User interface change data
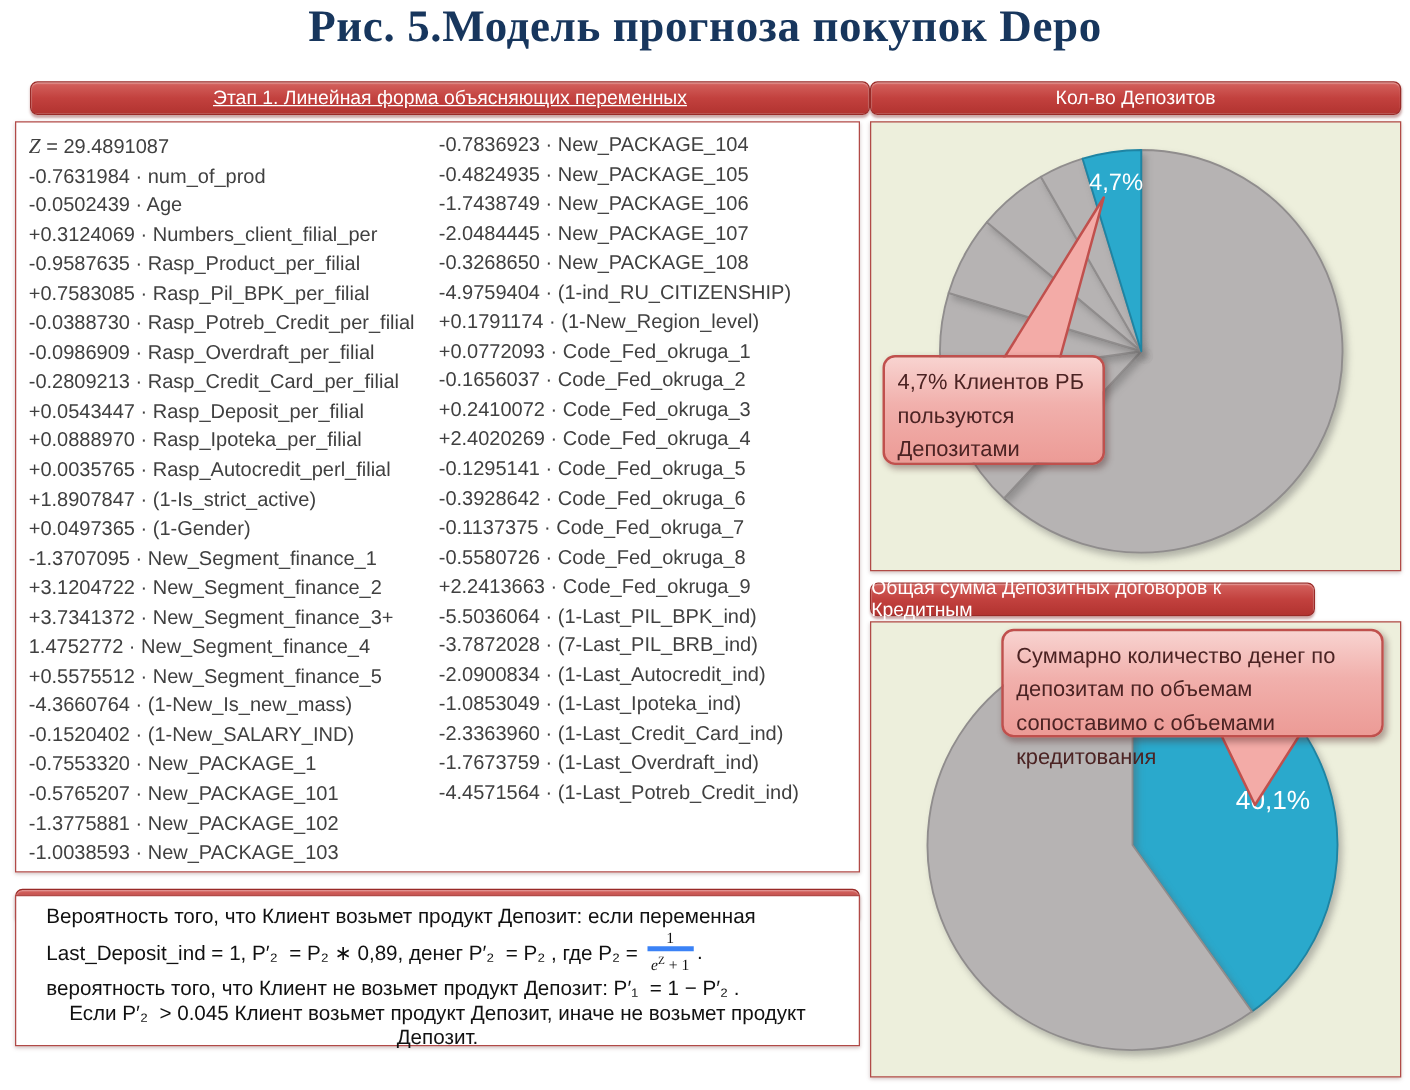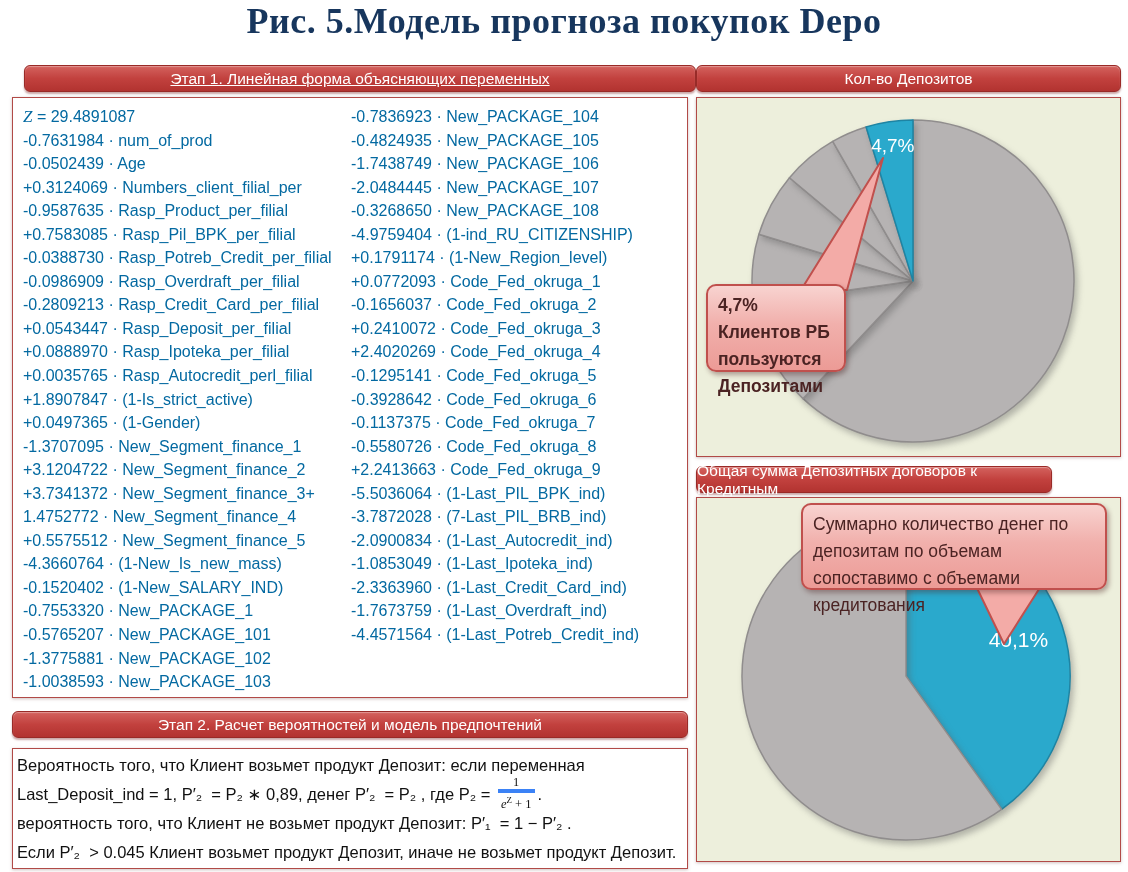--- a/index.html
+++ b/index.html
@@ -13,40 +13,40 @@
        border:1px solid #992a27;box-sizing:border-box;
        box-shadow:0 2px 2px rgba(140,60,60,.45), inset 0 1px 1px rgba(255,255,255,.35);
        color:#ffffff;font-size:15.5px;display:flex;align-items:center;justify-content:center;}
   .panel{position:absolute;box-sizing:border-box;border:1.5px solid #b14a47;
          box-shadow:0 1px 3px rgba(120,80,80,.35);}
   .white{background:#ffffff;}
   .cream{background:#edefdc;}
   #box-stage1{left:12px;top:97px;width:676px;height:601px;}
   #col1{position:absolute;left:10px;top:7px;width:326px;}
   #col2{position:absolute;left:338px;top:7px;width:332px;}
-  .coef{font-size:16px;line-height:23.55px;color:#0369a1;white-space:nowrap;}
+  .coef{font-size:16px;line-height:23.55px;color:#404040;white-space:nowrap;}
   .zi{font-family:"Liberation Serif",serif;font-style:italic;font-size:17px;}
-  #box-stage2{left:12px;top:748px;width:676px;height:121px;padding:2px 4px;text-align:center;}
+  #box-stage2{left:12px;top:716px;width:676px;height:121px;padding:2px 24px;text-align:center;}
   .s2line{font-size:16.5px;color:#111;height:29px;display:flex;align-items:center;white-space:pre-wrap;}
   .frac{display:inline-flex;flex-direction:column;align-items:center;font-size:12.5px;
         vertical-align:middle;margin:0 3px;font-family:"Liberation Serif",serif;}
   .frac .num{line-height:13px;}
   .frac .den{border-top:4px solid #3b82f6;line-height:15px;padding:0 3px;}
   .frac sup{font-size:9px;}
   .frac i{font-style:italic;}
   #panel1{left:696px;top:97px;width:425px;height:360px;}
   #panel2{left:696px;top:497px;width:425px;height:365px;}
   svg.pie{position:absolute;left:0;top:0;z-index:1;}
   svg.pie path{filter:drop-shadow(3px 4px 3px rgba(90,90,90,.40));}
   svg.overlay{position:absolute;left:0;top:0;z-index:2;pointer-events:none;}
   .callout{position:absolute;z-index:3;box-sizing:border-box;border:2px solid #c0504d;
            border-radius:10px;background:linear-gradient(180deg,#f8d3d0 0%,#f1b0ac 45%,#ec9b96 100%);
            box-shadow:2px 3px 5px rgba(80,40,40,.4);
            color:#4b2323;font-size:17.5px;line-height:27px;padding:6px 10px;}
-  #callout1{left:9px;top:186px;width:140px;height:88px;font-weight:bold;}
+  #callout1{left:9px;top:186px;width:178px;height:88px;}
   #callout2{left:104px;top:5px;width:306px;height:87px;}
 </style>
 </head>
 <body>
 
 <div class="title">Рис. 5.Модель прогноза покупок Depo</div>
 
 <div class="bar" id="bar-stage1" style="left:24px;top:65px;width:672px;text-decoration:underline;">
   <span>Этап 1. Линейная форма объясняющих переменных</span>
 </div>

▶ [TASK DESCRIPTION]:
Repeat every line above exactly, but omit all images.

▶ [EXERCISE SOLUTION]:
--- a/index.html
+++ b/index.html
@@ -13,40 +13,40 @@
        border:1px solid #992a27;box-sizing:border-box;
        box-shadow:0 2px 2px rgba(140,60,60,.45), inset 0 1px 1px rgba(255,255,255,.35);
        color:#ffffff;font-size:15.5px;display:flex;align-items:center;justify-content:center;}
   .panel{position:absolute;box-sizing:border-box;border:1.5px solid #b14a47;
          box-shadow:0 1px 3px rgba(120,80,80,.35);}
   .white{background:#ffffff;}
   .cream{background:#edefdc;}
   #box-stage1{left:12px;top:97px;width:676px;height:601px;}
   #col1{position:absolute;left:10px;top:7px;width:326px;}
   #col2{position:absolute;left:338px;top:7px;width:332px;}
-  .coef{font-size:16px;line-height:23.55px;color:#0369a1;white-space:nowrap;}
+  .coef{font-size:16px;line-height:23.55px;color:#404040;white-space:nowrap;}
   .zi{font-family:"Liberation Serif",serif;font-style:italic;font-size:17px;}
-  #box-stage2{left:12px;top:748px;width:676px;height:121px;padding:2px 4px;text-align:center;}
+  #box-stage2{left:12px;top:716px;width:676px;height:121px;padding:2px 24px;text-align:center;}
   .s2line{font-size:16.5px;color:#111;height:29px;display:flex;align-items:center;white-space:pre-wrap;}
   .frac{display:inline-flex;flex-direction:column;align-items:center;font-size:12.5px;
         vertical-align:middle;margin:0 3px;font-family:"Liberation Serif",serif;}
   .frac .num{line-height:13px;}
   .frac .den{border-top:4px solid #3b82f6;line-height:15px;padding:0 3px;}
   .frac sup{font-size:9px;}
   .frac i{font-style:italic;}
   #panel1{left:696px;top:97px;width:425px;height:360px;}
   #panel2{left:696px;top:497px;width:425px;height:365px;}
   svg.pie{position:absolute;left:0;top:0;z-index:1;}
   svg.pie path{filter:drop-shadow(3px 4px 3px rgba(90,90,90,.40));}
   svg.overlay{position:absolute;left:0;top:0;z-index:2;pointer-events:none;}
   .callout{position:absolute;z-index:3;box-sizing:border-box;border:2px solid #c0504d;
            border-radius:10px;background:linear-gradient(180deg,#f8d3d0 0%,#f1b0ac 45%,#ec9b96 100%);
            box-shadow:2px 3px 5px rgba(80,40,40,.4);
            color:#4b2323;font-size:17.5px;line-height:27px;padding:6px 10px;}
-  #callout1{left:9px;top:186px;width:140px;height:88px;font-weight:bold;}
+  #callout1{left:9px;top:186px;width:178px;height:88px;}
   #callout2{left:104px;top:5px;width:306px;height:87px;}
 </style>
 </head>
 <body>
 
 <div class="title">Рис. 5.Модель прогноза покупок Depo</div>
 
 <div class="bar" id="bar-stage1" style="left:24px;top:65px;width:672px;text-decoration:underline;">
   <span>Этап 1. Линейная форма объясняющих переменных</span>
 </div>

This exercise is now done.